Modelling Sentiment Analysis scores and acoustic features of emotional speech with neural networks: A pilot study

Enrico Zovato; Vito Quinci; Paolo Mairano

doi:10.17469/O2106AISV000023

Authors

Enrico Zovato Laboratorio di Fonetica Sperimentale “Arturo Genre”, Università di Torino
Vito Quinci Dipartimento di Informatica, Università di Torino
Paolo Mairano Departement des Etudes Anglophones, Université de Lille, France

DOI:

https://doi.org/10.17469/O2106AISV000023

Keywords:

emotional speech, sentiment analysis, prosody, voice quality

Abstract

Abundant literature has shown that emotional speech is characterized by various acoustic cues. However, most studies focused on sentences produced by actors, disregarding more naturally produced speech due to the difficulty in finding suitable emotional data.
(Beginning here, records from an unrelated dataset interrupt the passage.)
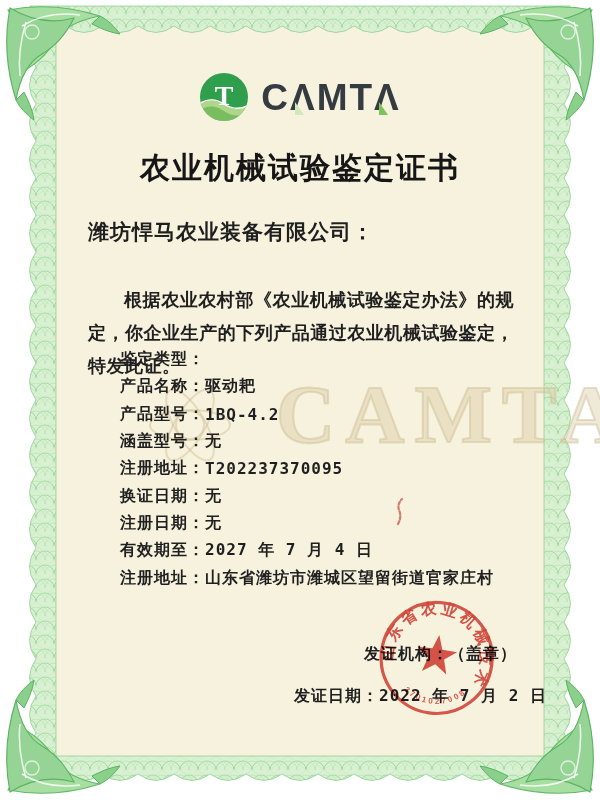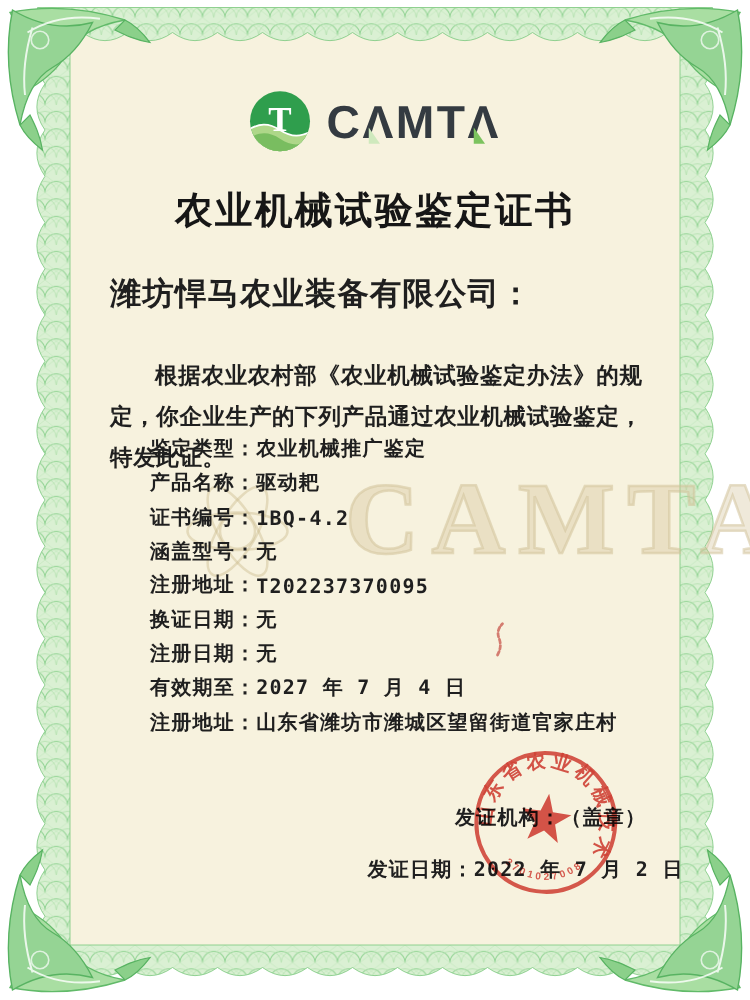--- a/index.html
+++ b/index.html
@@ -30,7 +30,7 @@
   .title{position:absolute;left:0;top:148px;width:600px;margin:0;text-align:center;
          font-family:"Liberation Serif",serif;font-weight:bold;font-size:30px;letter-spacing:2px;color:#161616;}
 
-  .recipient{position:absolute;left:88px;top:218px;margin:0;font-size:25px;font-weight:bold;letter-spacing:1px;}
+  .recipient{position:absolute;left:88px;top:218px;margin:0;font-size:21px;font-weight:bold;letter-spacing:1px;}
 
   .body-par{position:absolute;left:88px;top:284px;width:426px;margin:0;font-size:18px;font-weight:bold;
             line-height:33px;text-indent:2em;text-align:justify;letter-spacing:0.5px;}

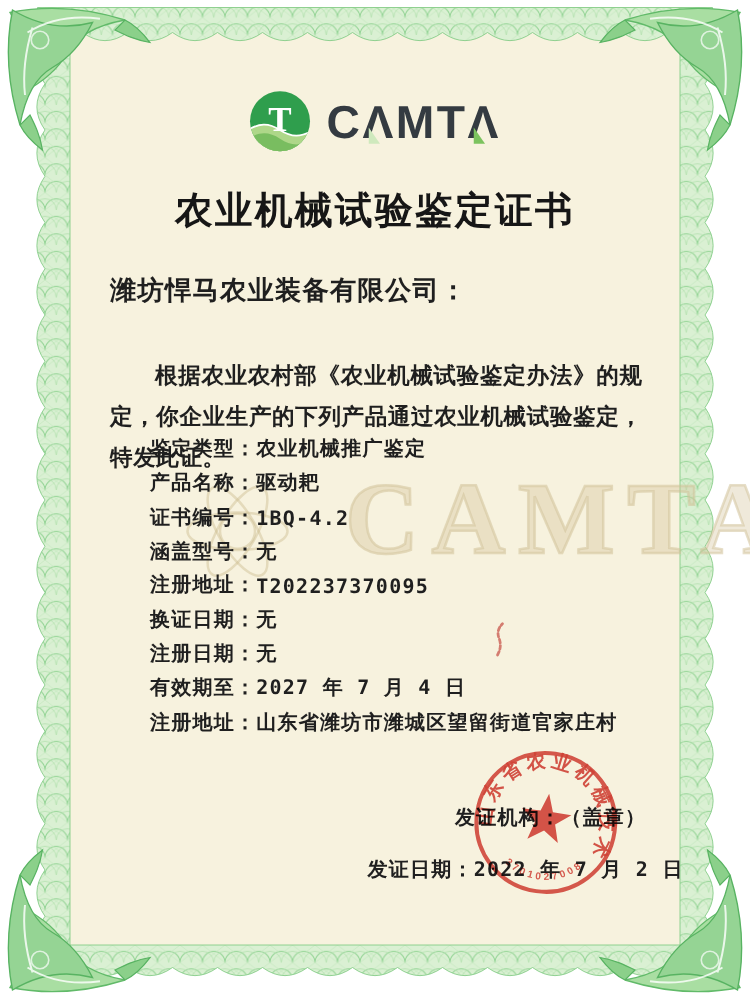--- a/index.html
+++ b/index.html
@@ -133,7 +133,6 @@
     <div class="fields">
       <div class="field-row">
         <span class="field-label">鉴定类型：</span>
-        <span class="field-value">农业机械推广鉴定</span>
       </div>
       <div class="field-row">
         <span class="field-label">产品名称：</span>

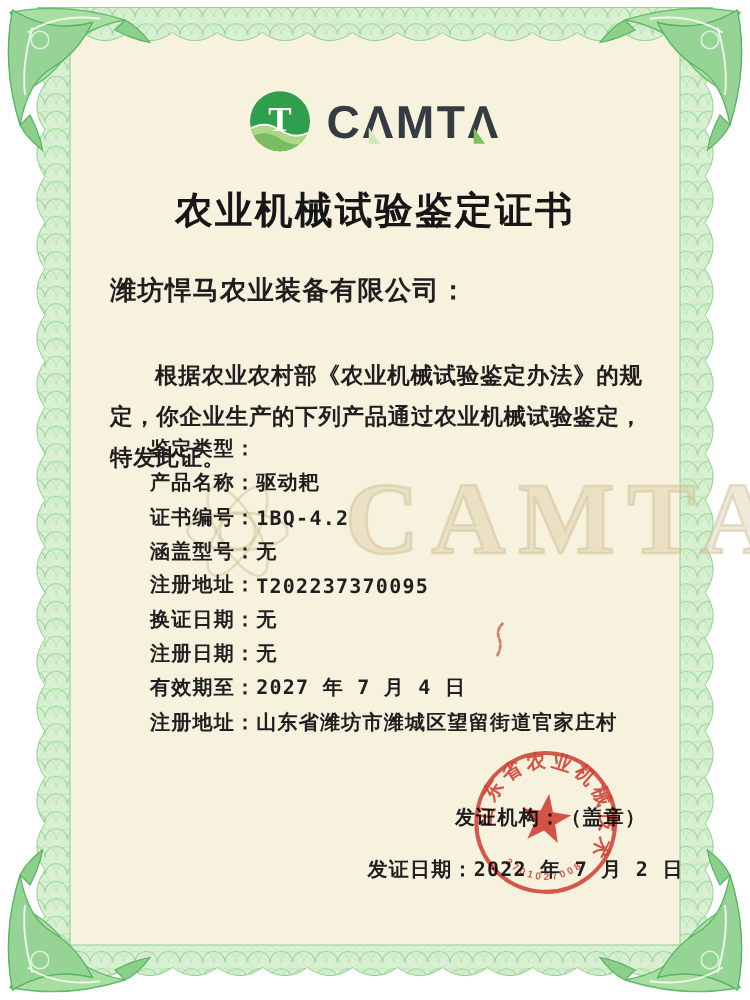--- a/index.html
+++ b/index.html
@@ -139,7 +139,7 @@
         <span class="field-value">驱动耙</span>
       </div>
       <div class="field-row">
-        <span class="field-label">证书编号：</span>
+        <span class="field-label">产品型号：</span>
         <span class="field-value">1BQ-4.2</span>
       </div>
       <div class="field-row">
In our previous work we had performed an analysis of audiobook data in order to see if sentiment analysis could be of help in selecting emotional sentences from read speech. A regression analysis with Linear Mixed Models had revealed small effects, and the power of the models was low. We propose here an analysis with a neural network classifier predicting sentiment on the basis of acoustic cues, given the success of such models in the speech literature. However, the accuracy of the output was merely +0.13 above chance levels, suggesting that the different components used to express emotions (acoustic and lexical) tend to be complementary rather than additive, at least in audiobooks.